#### Work required:
Pictures are to be dropped from the copy. Retype the listing exactly.

#### Provided data:
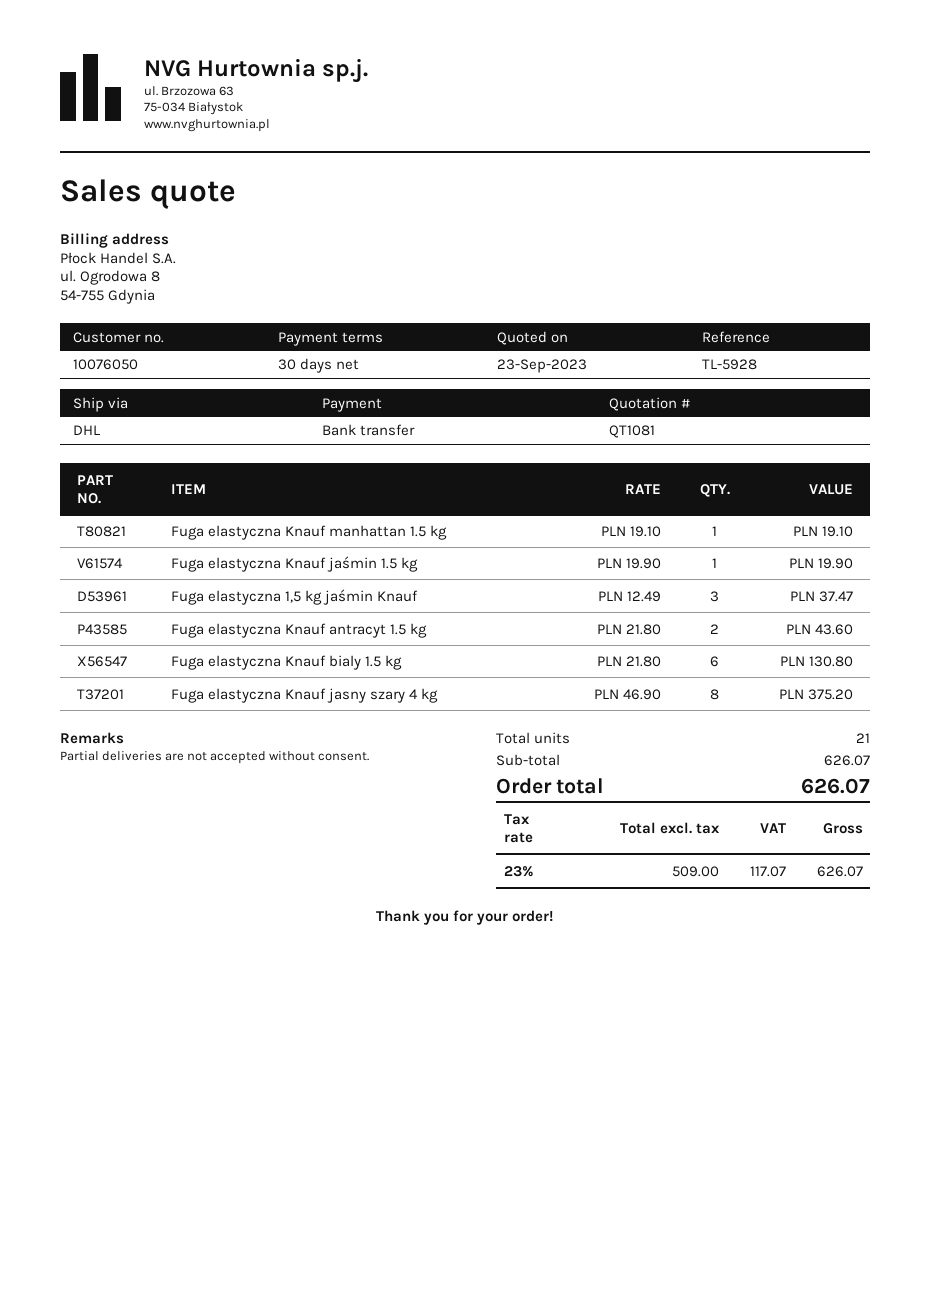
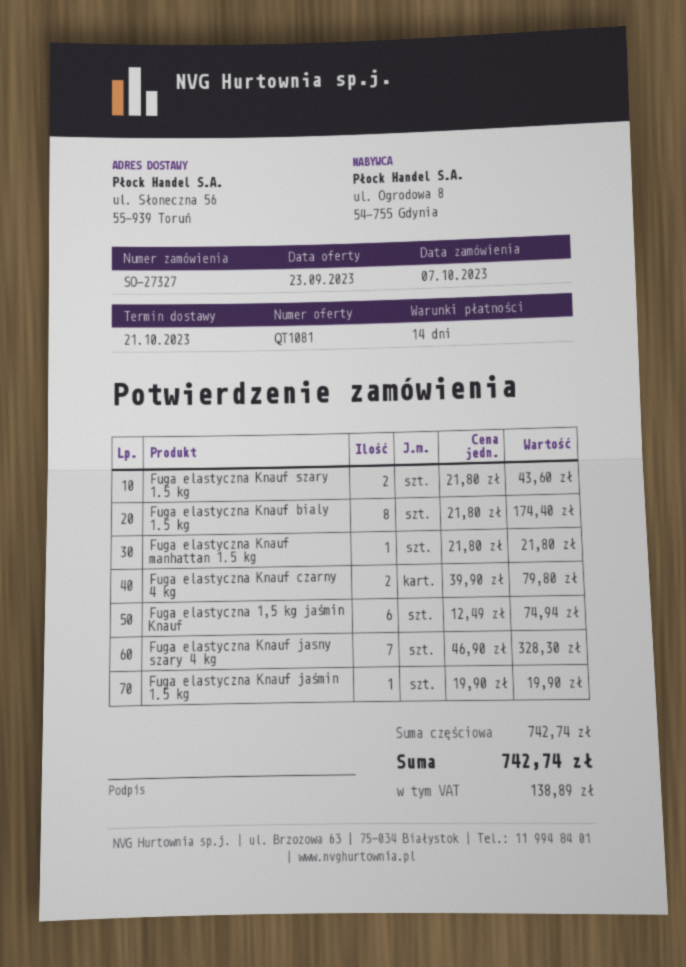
payment terms: 30 days -> 14 days
Fuga elastyczna Knauf manhattan 1.5 kg: 1 x 19.10 = 19.10 -> 1 x 21.80 = 21.80
Fuga elastyczna 1,5 kg jaśmin Knauf: 3 x 12.49 = 37.47 -> 6 x 12.49 = 74.94
Fuga elastyczna Knauf antracyt 1.5 kg: 2 x 21.80 = 43.60 -> none
Fuga elastyczna Knauf bialy 1.5 kg: 6 x 21.80 = 130.80 -> 8 x 21.80 = 174.40
Fuga elastyczna Knauf jasny szary 4 kg: 8 x 46.90 = 375.20 -> 7 x 46.90 = 328.30
Fuga elastyczna Knauf szary 1.5 kg: none -> 2 x 21.80 = 43.60
Fuga elastyczna Knauf czarny 4 kg: none -> 2 x 39.90 = 79.80
subtotal: 626.07 -> 742.74
tax: 117.07 -> 138.89
total: 626.07 -> 742.74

#### Written response:
payment terms: 30 days -> 14 days
Fuga elastyczna Knauf manhattan 1.5 kg: 1 x 19.10 = 19.10 -> 1 x 21.80 = 21.80
Fuga elastyczna 1,5 kg jaśmin Knauf: 3 x 12.49 = 37.47 -> 6 x 12.49 = 74.94
Fuga elastyczna Knauf antracyt 1.5 kg: 2 x 21.80 = 43.60 -> none
Fuga elastyczna Knauf bialy 1.5 kg: 6 x 21.80 = 130.80 -> 8 x 21.80 = 174.40
Fuga elastyczna Knauf jasny szary 4 kg: 8 x 46.90 = 375.20 -> 7 x 46.90 = 328.30
Fuga elastyczna Knauf szary 1.5 kg: none -> 2 x 21.80 = 43.60
Fuga elastyczna Knauf czarny 4 kg: none -> 2 x 39.90 = 79.80
subtotal: 626.07 -> 742.74
tax: 117.07 -> 138.89
total: 626.07 -> 742.74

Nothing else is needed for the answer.